Hingga pada minggu awal penobatan saya
sebagai guru pengganti sang wali kelas dua di sebuah sekolah dasar
swasta, kejadian tak terduga mulai meruntuhkan satu persatu asumsi yang
begitu saya percayai. Saat pembelajaran sedang berlangsung, seperti
biasa, beberapa anak tampak sedang belajar sambil bercanda. Maklum,
rentang usia para siswa rata-rata berkisar 6-7 tahun. Sekilas pandang,
semua siswa tampak normal dan suasana pembelajaran tampak baik-baik
saja.
Namun
tanpa diduga, salah seorang siswi dalam kelompok tersebut, sebut saja
Tara, seketika berang tanpa alasan yang jelas. Dia bangkit dari tempat
duduk, berlarian kemudian memukuli secara acak satu persatu teman
kelasnya. Kabur keluar kelas, melepaskan kerudung yang dipakainya,
meronta-ronta dan mencakar-cakar para guru yang berusaha menenangkan.
Dia terus menerus mempraktikkan adegan mengaum, laksana manusia harimau
bak sinetron yang tengah naik daun kala itu. Sesaat kemudian, dia pun
memanjat dinding dan melompati pagar sekolah untuk melarikan diri.
~Proses pembelajaran abad 21 haruslah berlandaskan kreativitas dan inovasi~ |
Saya
sangat khawatir namun bergeming, ngeri sekaligus bingung. Suasana
belajar yang tampak aman dan menyenangkan pada awalnya, bisa berubah
mengganas seketika. Seluruh sekolah dibuat heboh oleh Tara yang
melarikan diri. Beruntung, persembunyian yang dipilih Tara tak jauh dari
sekolah. Tak lama, ia pun berhasil ditemukan, ditenangkan dan dibawa
kembali oleh pihak sekolah ke dalam ruang kelas.
Belum
selesai dengan kejutan tersebut, beberapa hari kemudian, seorang siswa
lainnya, sebut saja Zaki, menghantam kaca jendela, dengan tangan
telanjang, hingga hancur berkeping-keping. Seketika tangan mungil itu
berubah memerah, berlumuran darah. Panik dan merasa sakit, ia pun
menangis terisak-isak. Saat mengobati Zaki, saya pun melempar tanya akan
penyebab hal ihwal yang ia lakukan sebelumnya. Zaki mengaku kesal
karena beberapa teman mengganggunya saat sedang bermain. Karena sulit
menyampaikan emosinya, dia pun memutuskan untuk melampiaskan
kekesalannya dengan melakukan atraksi memecahkan kaca jendela, layaknya
para hero pada permainan daring di gawai kesayangannya. "Tapi, di game, tangan mereka gak berdarah, Miss." jelas Zaki lugu, seakan menyesali kenyataan yang tak seindah permainan di dunia maya.
Cerita
di atas merupakan gambaran nyata tantangan yang harus dihadapi para
guru dan orang tua dalam mendidik dan membesarkan anak-anak di abad 21.
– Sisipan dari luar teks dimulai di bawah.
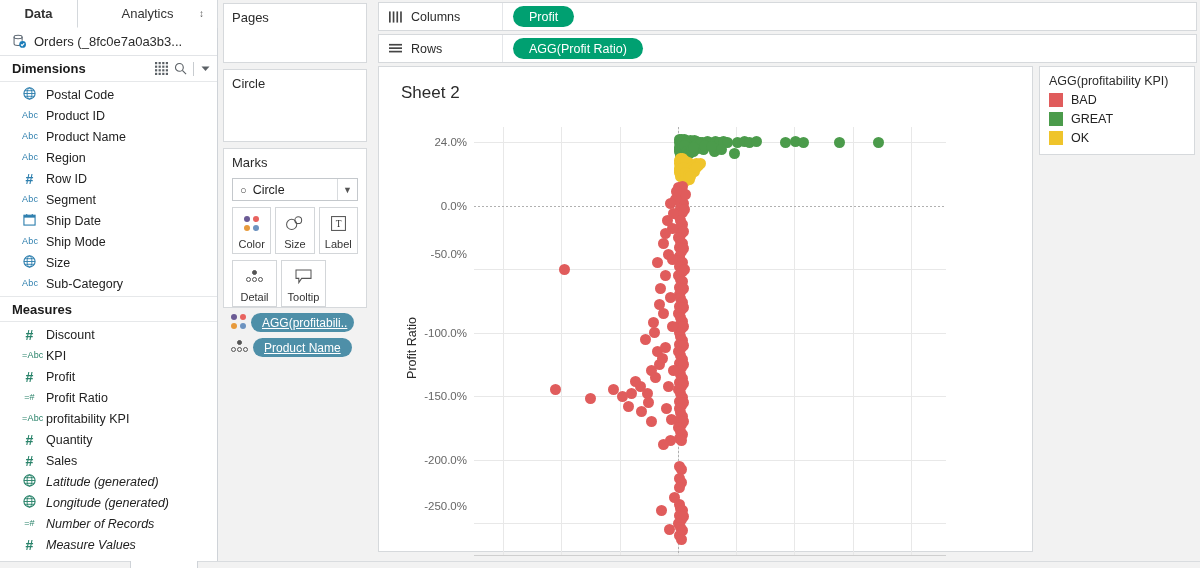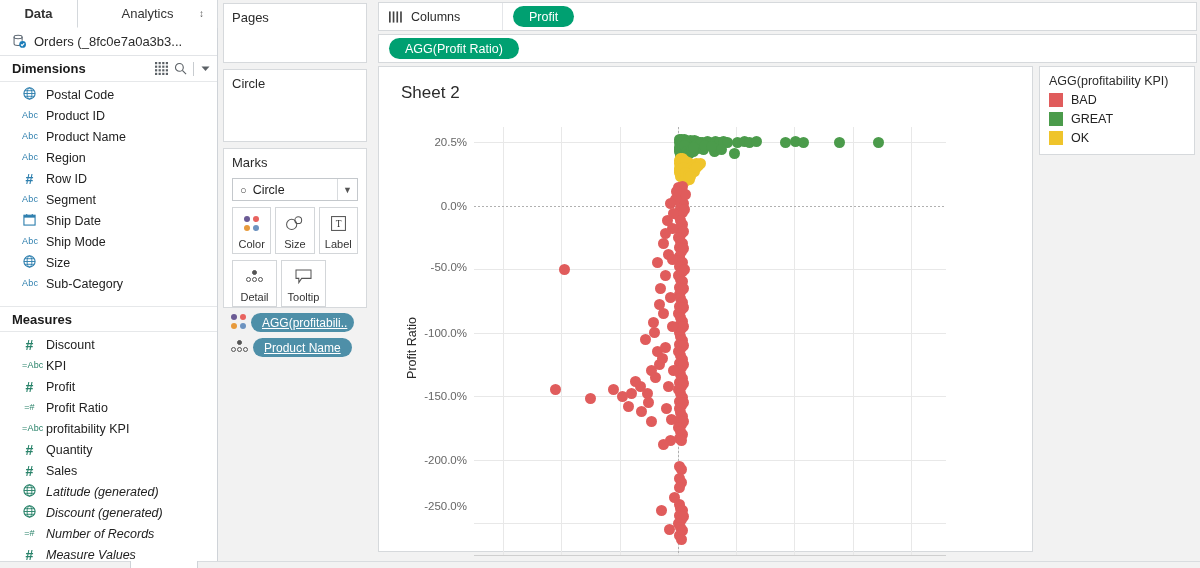"Rows" div.shelf-label { html: none -> <div> <svg> <g> <rect></rect> <rect></rect> <rect></rect> </g> </svg> <span>Rows</span> </div> }
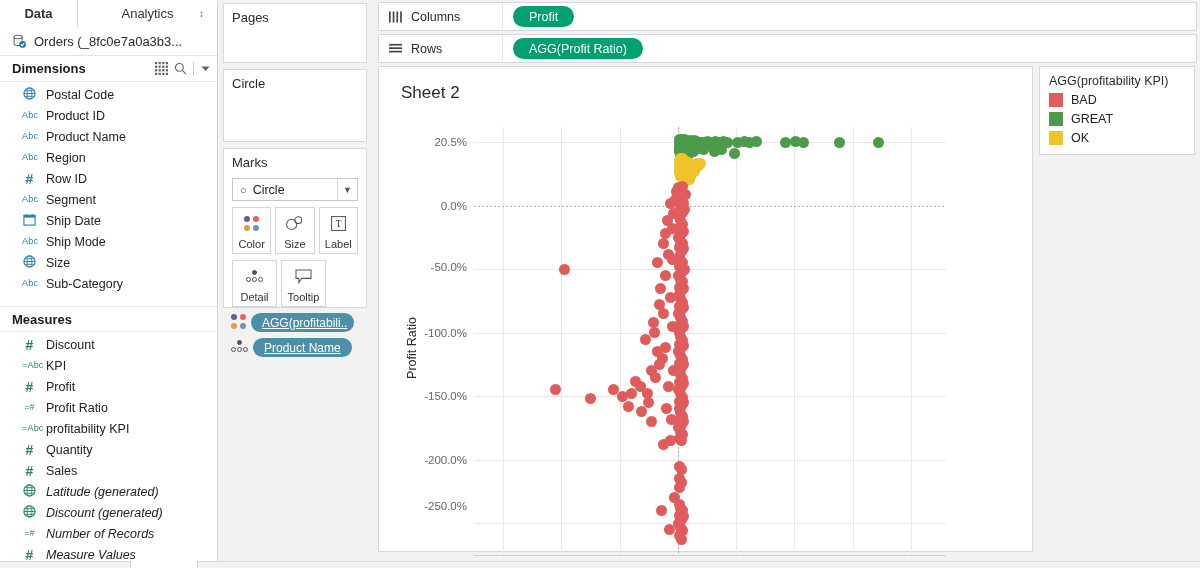"20.5%" div.ytick { text: 20.5% -> 24.0% }
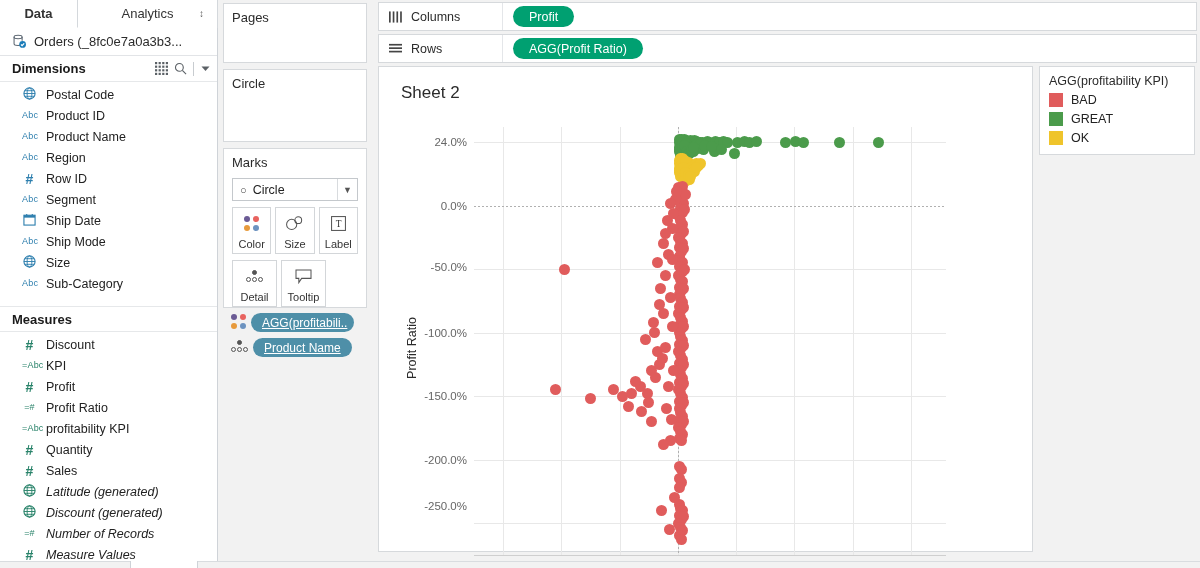"-50.0%" div.ytick { top: 140px -> 127px }
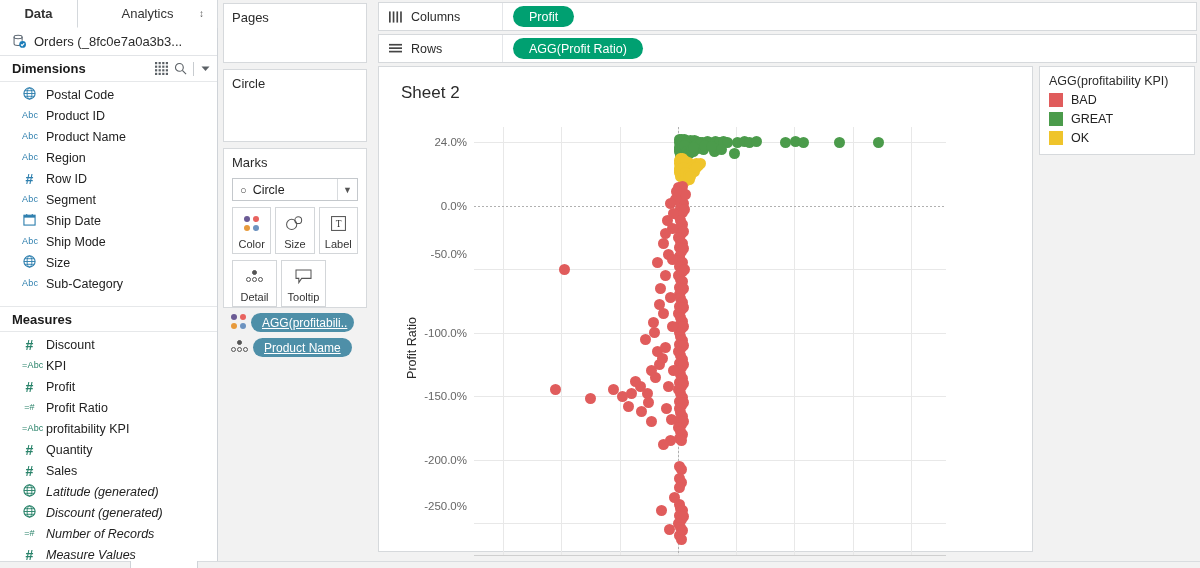"Measures" #measures-head { margin-top: 12px -> 2px }
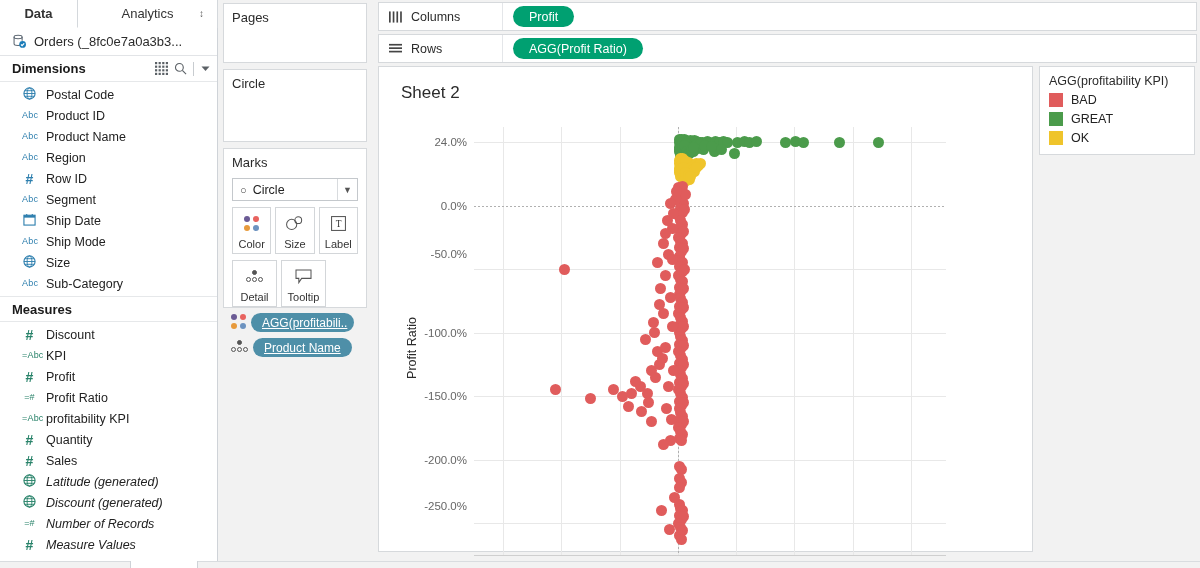"Discount (generated)" span.fname { text: Discount -> Longitude }
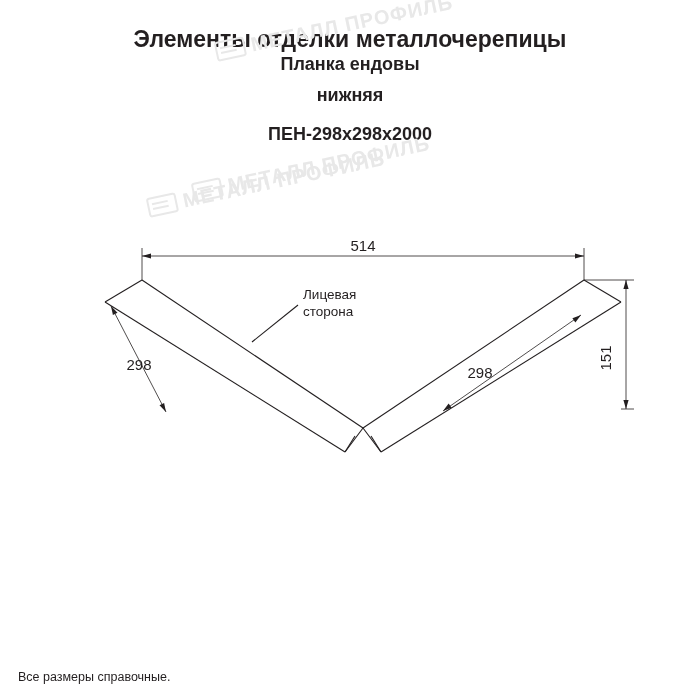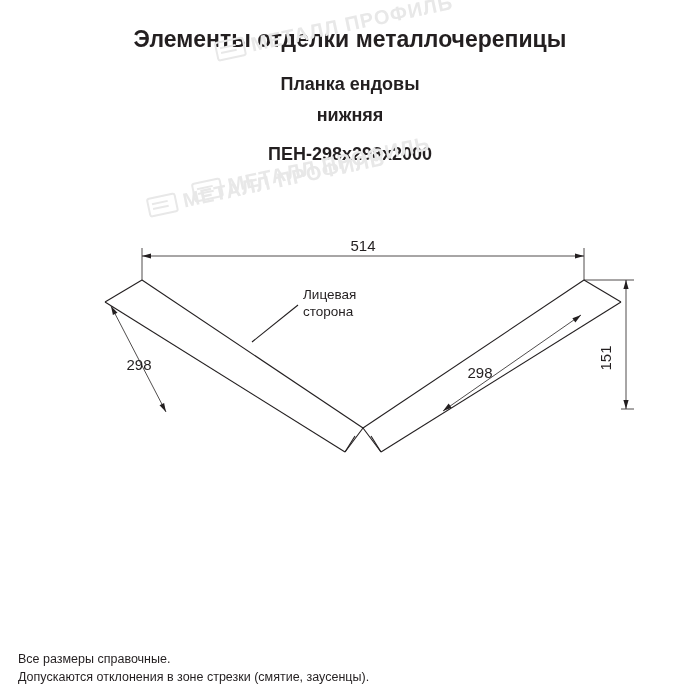"Планка ендовы" .sub-title-1 { margin-top: 20px -> none }
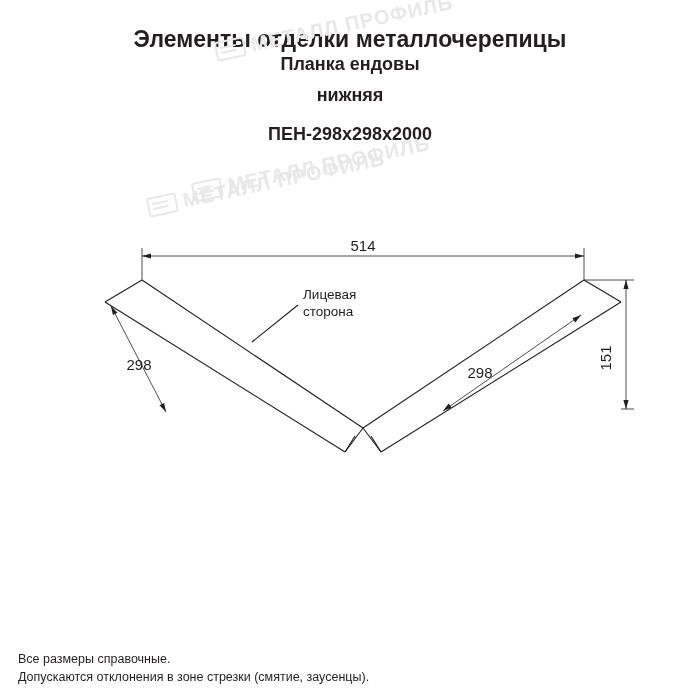"Допускаются отклонения в зоне стрезки" div { html: <div>Допускаются отклонения в зоне стрезки (смятие, заусенцы).</div> -> none }
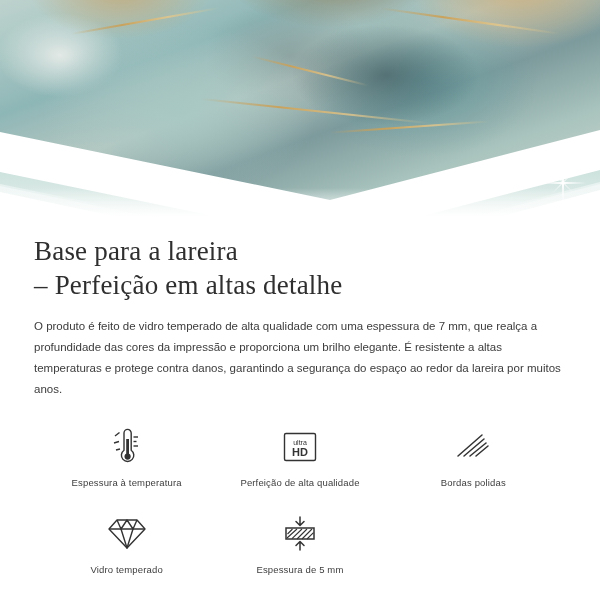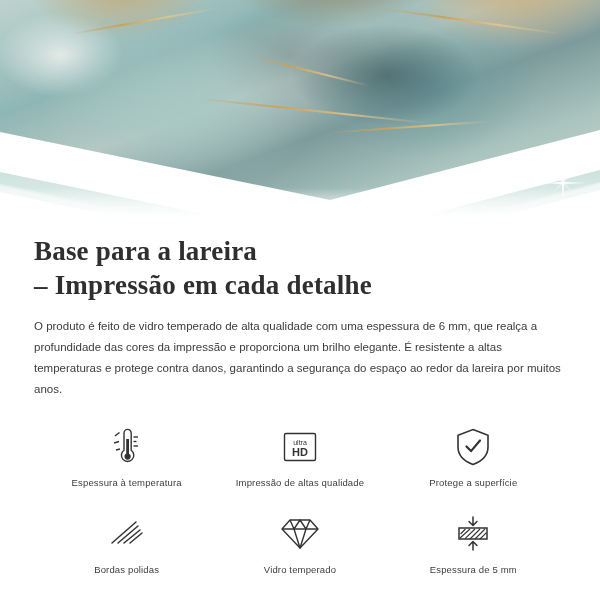"Base para a lareira" .headline { font-weight: 700 -> 400 }
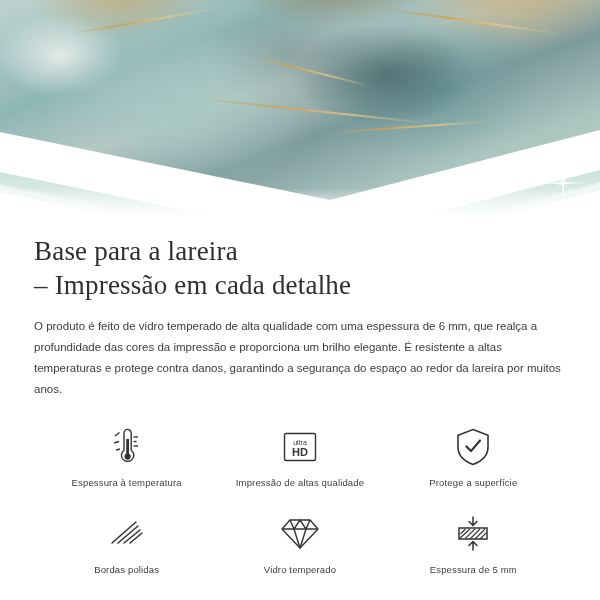"– Impressão em cada detalhe" span.line2 { text: Impressão em cada -> Perfeição em altas }
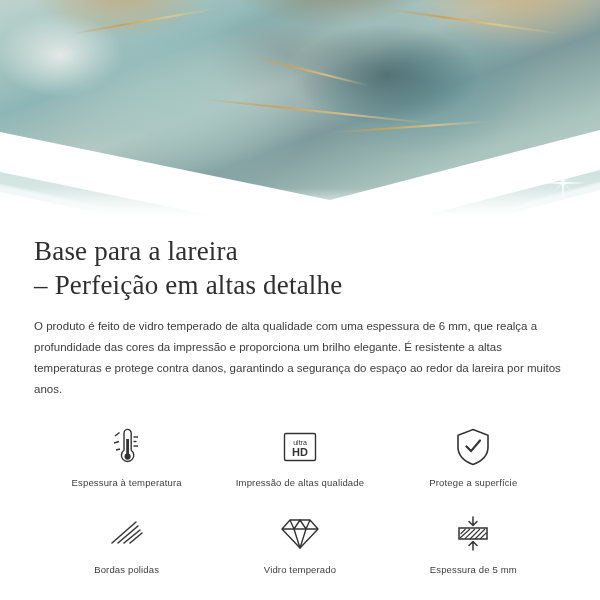"O produto é feito de" p.body-text { text: 6 -> 7 }
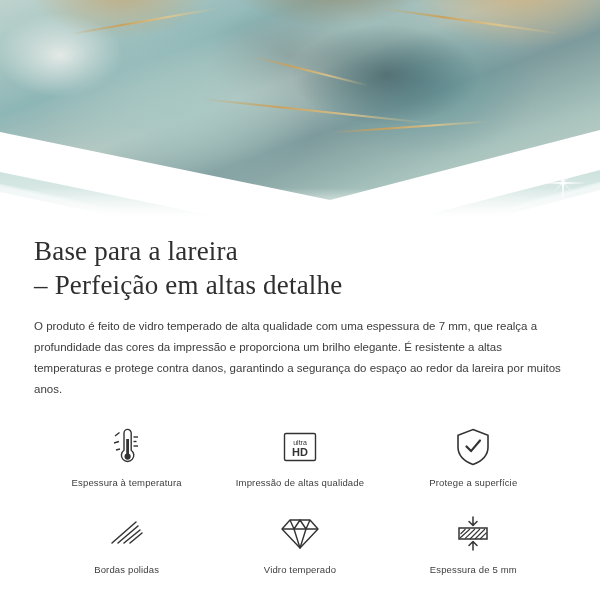"Impressão de altas qualidade" div.feature-label { text: Impressão de altas -> Perfeição de alta }
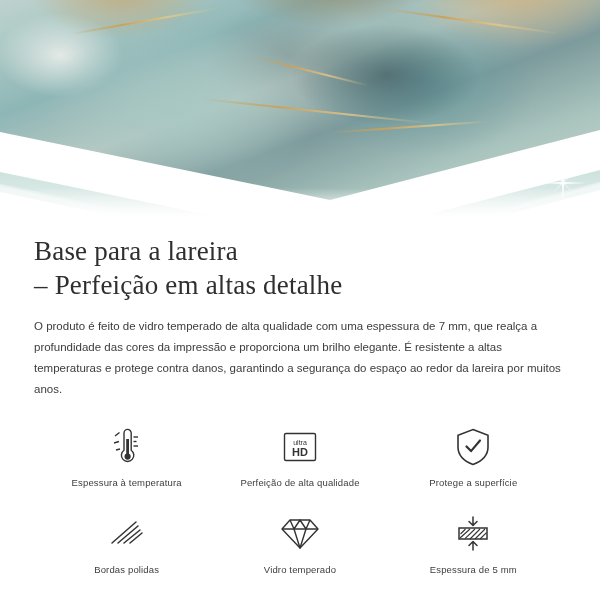"Protege a superfície" div.feature { html: <div> <div> <svg> <path></path> <path></path> </svg> </div> <div>Protege a superfície</div> </div> -> none }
Setiap kali bertemu dengan peserta didik baru, saya laksana kembali
belajar dari nol. Pengalaman mendidik yang sudah lebih dari 10 tahun
saya lakoni seakan tidak pernah cukup untuk menjawab segala tantangan
dalam mendidik generasi muda. Walau pun sudah melanglang buana mendidik
anak-anak di berbagai tingkatan sekolah hingga universitas, baru kali
itu saya menemukan tantangan luar biasa yang membuat saya nyaris putus
asa. Mendidik anak-anak berkebutuhan khusus di zaman kekinian tak
semudah yang saya pikirkan.
Difabel Bukan Hanya Disabilitas Fisik
Dewasa
ini, banyak orang tua beranggapan bahwa ketika seorang anak lahir
dengan fisik sempurna maka tak ada yang perlu terlalu dikhawatirkan.
Orang tua menjadi cenderung mempercayakan pendidikan anak mereka
seutuhnya kepada lembaga pendidikan tertentu. Sehingga, ketika kasus
yang terjadi pada Tara dan Zaki mencuat ke permukaan, pihak keluarga
cenderung mempersalahkan pihak sekolah.
Pihak keluarga dan masyarakat seakan lengah bahwa kondisi
difabel (gangguan/ketidakmampuan) pada seorang anak tidak hanya
mencakup urusan fisik namun juga mental. Hal tersebut termaktub pada
peraturan UU RI No. 4 Tahun 1997 mengenai penyandang cacat. Tak dapat dipungkiri bahwa istilah
buta, tuli, bisu bahkan tunadaksa (cacat tubuh) dan tunaganda (lebih
dari satu kecacatan) menjadi lebih populer dibandingkan istilah
tunalaras (sukar mengendalikan emosi dan sosial) dan tunagrahita (lemah
daya tangkap/berpikir).
~Difabel bukan cela, namun sebuah tabir yang menutupi keistimewaan rahasia~ |
Pelibatan
keluarga dan satuan pendidikan dalam mengatasi disabilitas mental sama
pentingnya dengan perhatian khusus bagi keterbatasan fisik pada anak-anak.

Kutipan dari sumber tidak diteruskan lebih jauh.